#### Requirement:
Every line of the data should be retyped with no difference from the original.
====== Source data
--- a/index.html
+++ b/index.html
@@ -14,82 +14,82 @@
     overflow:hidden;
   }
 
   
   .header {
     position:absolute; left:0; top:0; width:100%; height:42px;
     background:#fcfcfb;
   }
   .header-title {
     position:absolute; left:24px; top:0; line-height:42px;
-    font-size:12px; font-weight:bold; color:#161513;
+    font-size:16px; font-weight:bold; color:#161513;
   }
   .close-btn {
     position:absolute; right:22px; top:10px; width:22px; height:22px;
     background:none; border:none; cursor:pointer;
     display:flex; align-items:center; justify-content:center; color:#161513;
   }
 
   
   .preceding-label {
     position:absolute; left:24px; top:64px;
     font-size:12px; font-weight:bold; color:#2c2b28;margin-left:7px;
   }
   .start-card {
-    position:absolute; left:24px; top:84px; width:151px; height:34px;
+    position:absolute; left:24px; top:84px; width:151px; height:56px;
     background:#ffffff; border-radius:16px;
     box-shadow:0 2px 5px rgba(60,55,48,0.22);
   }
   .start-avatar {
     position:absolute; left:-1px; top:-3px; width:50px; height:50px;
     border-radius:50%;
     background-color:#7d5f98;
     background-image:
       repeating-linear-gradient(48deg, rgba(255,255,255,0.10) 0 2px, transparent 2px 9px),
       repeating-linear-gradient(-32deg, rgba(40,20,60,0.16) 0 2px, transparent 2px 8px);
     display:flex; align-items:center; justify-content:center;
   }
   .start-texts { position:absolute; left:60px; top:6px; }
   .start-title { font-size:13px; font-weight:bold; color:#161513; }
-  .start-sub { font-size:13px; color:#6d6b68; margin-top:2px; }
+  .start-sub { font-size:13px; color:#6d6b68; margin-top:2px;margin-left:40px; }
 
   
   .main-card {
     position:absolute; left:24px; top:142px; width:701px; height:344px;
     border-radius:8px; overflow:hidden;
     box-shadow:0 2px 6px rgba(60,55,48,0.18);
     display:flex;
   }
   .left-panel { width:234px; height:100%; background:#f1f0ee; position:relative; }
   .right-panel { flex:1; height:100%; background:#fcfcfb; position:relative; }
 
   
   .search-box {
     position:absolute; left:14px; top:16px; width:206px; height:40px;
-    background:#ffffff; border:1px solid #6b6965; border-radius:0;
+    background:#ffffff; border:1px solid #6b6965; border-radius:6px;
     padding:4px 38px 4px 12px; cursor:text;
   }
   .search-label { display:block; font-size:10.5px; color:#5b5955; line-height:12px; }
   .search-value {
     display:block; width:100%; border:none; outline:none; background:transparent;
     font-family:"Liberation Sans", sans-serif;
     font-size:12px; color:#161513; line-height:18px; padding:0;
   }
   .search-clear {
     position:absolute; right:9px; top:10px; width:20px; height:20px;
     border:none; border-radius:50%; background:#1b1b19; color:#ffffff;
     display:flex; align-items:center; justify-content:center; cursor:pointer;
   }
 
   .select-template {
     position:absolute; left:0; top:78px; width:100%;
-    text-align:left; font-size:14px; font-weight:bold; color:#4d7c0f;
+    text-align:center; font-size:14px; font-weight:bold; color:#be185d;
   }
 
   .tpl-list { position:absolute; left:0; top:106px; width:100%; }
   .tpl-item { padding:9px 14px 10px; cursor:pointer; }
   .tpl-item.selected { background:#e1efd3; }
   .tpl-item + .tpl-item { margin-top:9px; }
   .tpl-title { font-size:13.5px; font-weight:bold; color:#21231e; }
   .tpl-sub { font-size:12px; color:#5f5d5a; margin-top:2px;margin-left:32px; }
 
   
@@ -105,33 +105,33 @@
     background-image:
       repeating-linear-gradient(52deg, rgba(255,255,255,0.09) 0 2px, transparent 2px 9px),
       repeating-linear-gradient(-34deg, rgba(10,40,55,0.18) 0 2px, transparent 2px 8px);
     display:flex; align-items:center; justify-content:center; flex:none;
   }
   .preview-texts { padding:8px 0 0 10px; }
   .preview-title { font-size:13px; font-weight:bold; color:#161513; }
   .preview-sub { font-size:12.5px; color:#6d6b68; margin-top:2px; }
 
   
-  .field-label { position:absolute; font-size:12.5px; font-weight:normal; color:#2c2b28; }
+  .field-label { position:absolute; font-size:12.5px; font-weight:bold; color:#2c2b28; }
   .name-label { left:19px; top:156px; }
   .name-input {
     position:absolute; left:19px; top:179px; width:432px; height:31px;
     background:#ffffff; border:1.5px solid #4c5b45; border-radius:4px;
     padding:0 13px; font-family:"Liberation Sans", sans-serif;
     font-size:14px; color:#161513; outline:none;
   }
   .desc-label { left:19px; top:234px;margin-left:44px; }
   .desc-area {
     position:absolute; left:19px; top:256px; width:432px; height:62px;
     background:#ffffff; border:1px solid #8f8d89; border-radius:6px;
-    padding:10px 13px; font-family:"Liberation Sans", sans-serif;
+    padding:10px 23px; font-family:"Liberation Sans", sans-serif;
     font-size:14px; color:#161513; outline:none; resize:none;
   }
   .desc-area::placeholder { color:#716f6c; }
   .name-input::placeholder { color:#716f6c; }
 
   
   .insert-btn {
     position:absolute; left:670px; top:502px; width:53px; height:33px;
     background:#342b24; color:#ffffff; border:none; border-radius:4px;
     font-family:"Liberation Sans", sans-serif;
============
#### Response:
--- a/index.html
+++ b/index.html
@@ -14,82 +14,82 @@
     overflow:hidden;
   }
 
   
   .header {
     position:absolute; left:0; top:0; width:100%; height:42px;
     background:#fcfcfb;
   }
   .header-title {
     position:absolute; left:24px; top:0; line-height:42px;
-    font-size:12px; font-weight:bold; color:#161513;
+    font-size:16px; font-weight:bold; color:#161513;
   }
   .close-btn {
     position:absolute; right:22px; top:10px; width:22px; height:22px;
     background:none; border:none; cursor:pointer;
     display:flex; align-items:center; justify-content:center; color:#161513;
   }
 
   
   .preceding-label {
     position:absolute; left:24px; top:64px;
     font-size:12px; font-weight:bold; color:#2c2b28;margin-left:7px;
   }
   .start-card {
-    position:absolute; left:24px; top:84px; width:151px; height:34px;
+    position:absolute; left:24px; top:84px; width:151px; height:56px;
     background:#ffffff; border-radius:16px;
     box-shadow:0 2px 5px rgba(60,55,48,0.22);
   }
   .start-avatar {
     position:absolute; left:-1px; top:-3px; width:50px; height:50px;
     border-radius:50%;
     background-color:#7d5f98;
     background-image:
       repeating-linear-gradient(48deg, rgba(255,255,255,0.10) 0 2px, transparent 2px 9px),
       repeating-linear-gradient(-32deg, rgba(40,20,60,0.16) 0 2px, transparent 2px 8px);
     display:flex; align-items:center; justify-content:center;
   }
   .start-texts { position:absolute; left:60px; top:6px; }
   .start-title { font-size:13px; font-weight:bold; color:#161513; }
-  .start-sub { font-size:13px; color:#6d6b68; margin-top:2px; }
+  .start-sub { font-size:13px; color:#6d6b68; margin-top:2px;margin-left:40px; }
 
   
   .main-card {
     position:absolute; left:24px; top:142px; width:701px; height:344px;
     border-radius:8px; overflow:hidden;
     box-shadow:0 2px 6px rgba(60,55,48,0.18);
     display:flex;
   }
   .left-panel { width:234px; height:100%; background:#f1f0ee; position:relative; }
   .right-panel { flex:1; height:100%; background:#fcfcfb; position:relative; }
 
   
   .search-box {
     position:absolute; left:14px; top:16px; width:206px; height:40px;
-    background:#ffffff; border:1px solid #6b6965; border-radius:0;
+    background:#ffffff; border:1px solid #6b6965; border-radius:6px;
     padding:4px 38px 4px 12px; cursor:text;
   }
   .search-label { display:block; font-size:10.5px; color:#5b5955; line-height:12px; }
   .search-value {
     display:block; width:100%; border:none; outline:none; background:transparent;
     font-family:"Liberation Sans", sans-serif;
     font-size:12px; color:#161513; line-height:18px; padding:0;
   }
   .search-clear {
     position:absolute; right:9px; top:10px; width:20px; height:20px;
     border:none; border-radius:50%; background:#1b1b19; color:#ffffff;
     display:flex; align-items:center; justify-content:center; cursor:pointer;
   }
 
   .select-template {
     position:absolute; left:0; top:78px; width:100%;
-    text-align:left; font-size:14px; font-weight:bold; color:#4d7c0f;
+    text-align:center; font-size:14px; font-weight:bold; color:#be185d;
   }
 
   .tpl-list { position:absolute; left:0; top:106px; width:100%; }
   .tpl-item { padding:9px 14px 10px; cursor:pointer; }
   .tpl-item.selected { background:#e1efd3; }
   .tpl-item + .tpl-item { margin-top:9px; }
   .tpl-title { font-size:13.5px; font-weight:bold; color:#21231e; }
   .tpl-sub { font-size:12px; color:#5f5d5a; margin-top:2px;margin-left:32px; }
 
   
@@ -105,33 +105,33 @@
     background-image:
       repeating-linear-gradient(52deg, rgba(255,255,255,0.09) 0 2px, transparent 2px 9px),
       repeating-linear-gradient(-34deg, rgba(10,40,55,0.18) 0 2px, transparent 2px 8px);
     display:flex; align-items:center; justify-content:center; flex:none;
   }
   .preview-texts { padding:8px 0 0 10px; }
   .preview-title { font-size:13px; font-weight:bold; color:#161513; }
   .preview-sub { font-size:12.5px; color:#6d6b68; margin-top:2px; }
 
   
-  .field-label { position:absolute; font-size:12.5px; font-weight:normal; color:#2c2b28; }
+  .field-label { position:absolute; font-size:12.5px; font-weight:bold; color:#2c2b28; }
   .name-label { left:19px; top:156px; }
   .name-input {
     position:absolute; left:19px; top:179px; width:432px; height:31px;
     background:#ffffff; border:1.5px solid #4c5b45; border-radius:4px;
     padding:0 13px; font-family:"Liberation Sans", sans-serif;
     font-size:14px; color:#161513; outline:none;
   }
   .desc-label { left:19px; top:234px;margin-left:44px; }
   .desc-area {
     position:absolute; left:19px; top:256px; width:432px; height:62px;
     background:#ffffff; border:1px solid #8f8d89; border-radius:6px;
-    padding:10px 13px; font-family:"Liberation Sans", sans-serif;
+    padding:10px 23px; font-family:"Liberation Sans", sans-serif;
     font-size:14px; color:#161513; outline:none; resize:none;
   }
   .desc-area::placeholder { color:#716f6c; }
   .name-input::placeholder { color:#716f6c; }
 
   
   .insert-btn {
     position:absolute; left:670px; top:502px; width:53px; height:33px;
     background:#342b24; color:#ffffff; border:none; border-radius:4px;
     font-family:"Liberation Sans", sans-serif;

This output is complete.